_Task description:_ Write out, word for word and with no pictures, each line below from the one containing "(228, 822) none" through the one containing "(1093, 96) none", both included, and no other line.

_Recorded data:_
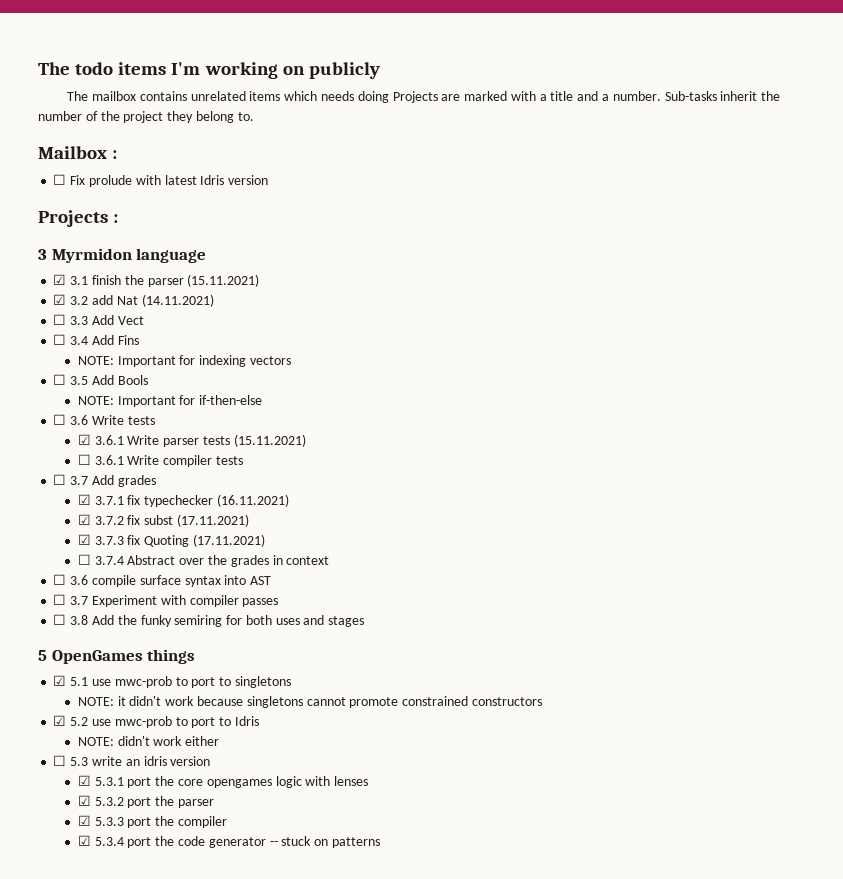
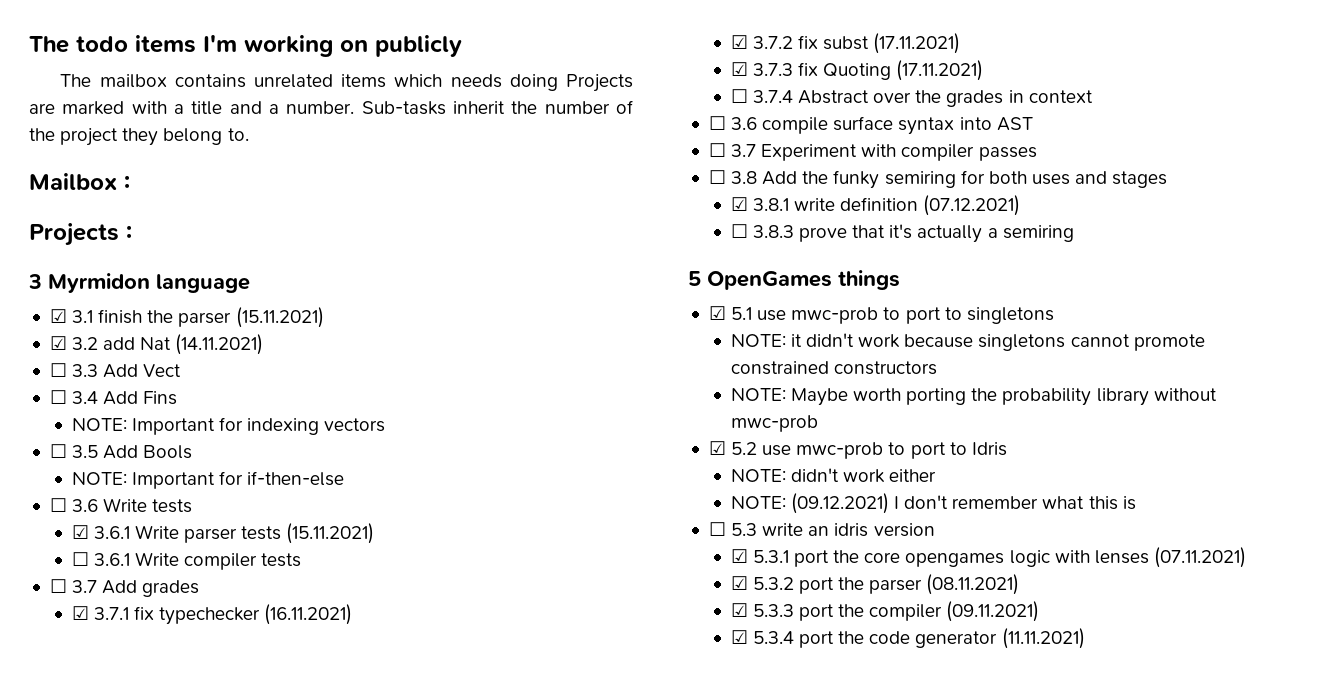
[53,174,269,187] // ☐ Fix prolude with latest Idris version -> (130, 183) none
(365, 621) none -> [730,195,1021,216] [730,224,1074,243] // ☑ 3.8.1 write definition (07.12.2021) // ☐ 3.8.3 prove that it's actually a semiring
(542, 701) none -> [730,388,1217,406] [730,415,818,432] // NOTE: Maybe worth porting the probability library without mwc-prob
(220, 741) none -> [730,493,1136,514] // NOTE: (09.12.2021) I don't remember what this is
(369, 781) none -> [1153,547,1246,568] (07.11.2021)
(215, 803) none -> [926,574,1020,595] (08.11.2021)
(228, 822) none -> [946,601,1040,622] (09.11.2021)
[269,836,380,848] -- stuck on patterns -> [1001,628,1085,649] (11.11.2021)

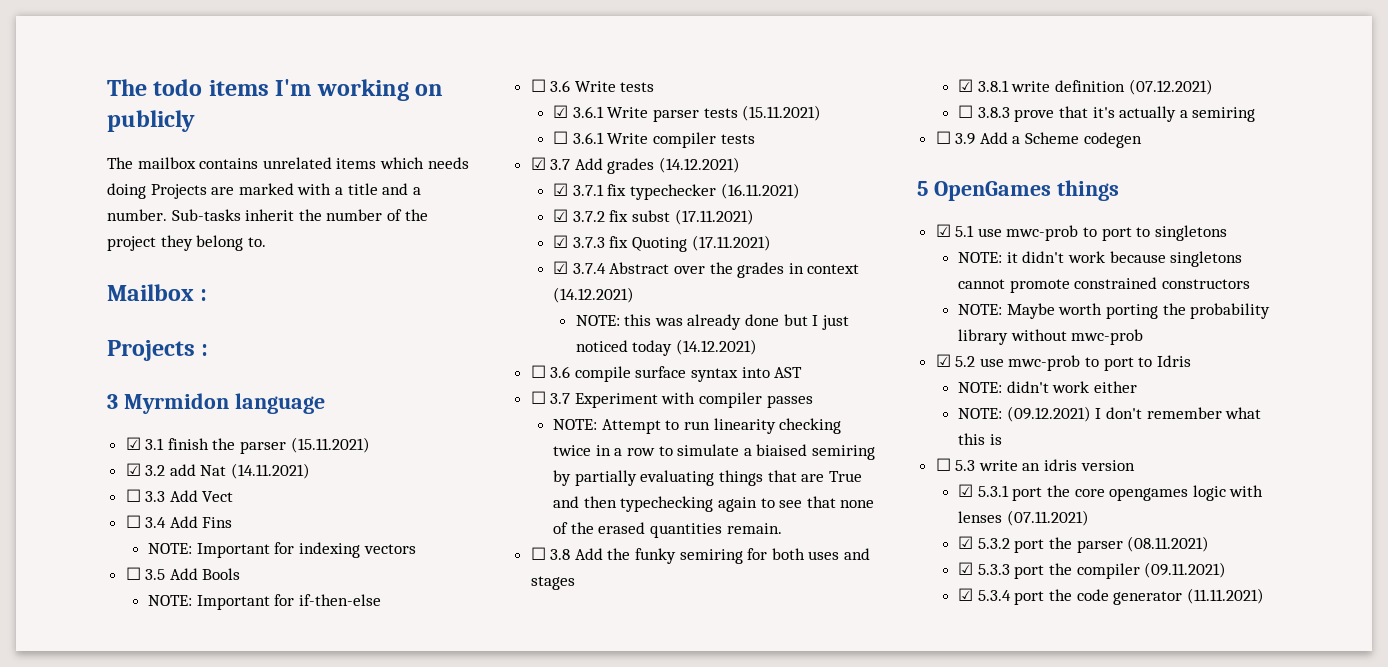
[49,579,67,593] ☐ -> [530,157,546,170] ☑
(200, 588) none -> [659,157,741,173] (14.12.2021)
[730,89,748,103] ☐ -> [553,261,569,274] ☑
(1093, 96) none -> [553,287,635,303] [575,314,849,330] [575,339,757,356] (14.12.2021) // NOTE: this was already done but I just noticed today (14.12.2021)
(1037, 154) none -> [553,418,842,434] [553,444,875,460] [553,470,862,486] [553,496,875,512] [553,522,782,538] // NOTE: Attempt to run linearity checking twice in a row to simulate a biaised semiring by partially evaluating things that are True and then typechecking again to see that none of the erased quantities remain.
(1074, 233) none -> [935,131,1142,148] // ☐ 3.9 Add a Scheme codegen

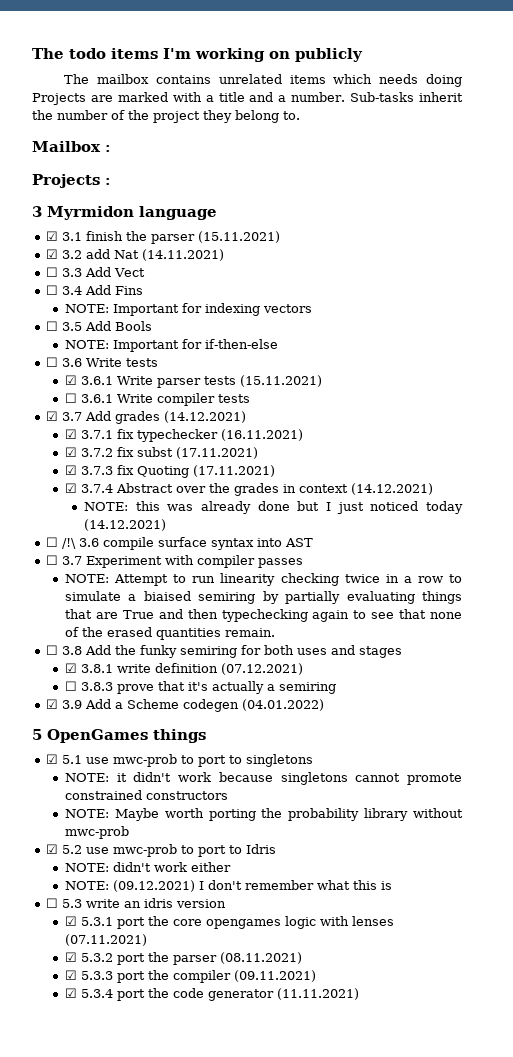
(546, 371) none -> [62,538,77,549] /!\
[935,131,951,144] ☐ -> [46,699,59,709] ☑
(1142, 140) none -> [242,699,325,711] (04.01.2022)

_Reply:_
(228, 822) none -> [946,601,1040,622] (09.11.2021)
[269,836,380,848] -- stuck on patterns -> [1001,628,1085,649] (11.11.2021)

[49,579,67,593] ☐ -> [530,157,546,170] ☑
(200, 588) none -> [659,157,741,173] (14.12.2021)
[730,89,748,103] ☐ -> [553,261,569,274] ☑
(1093, 96) none -> [553,287,635,303] [575,314,849,330] [575,339,757,356] (14.12.2021) // NOTE: this was already done but I just noticed today (14.12.2021)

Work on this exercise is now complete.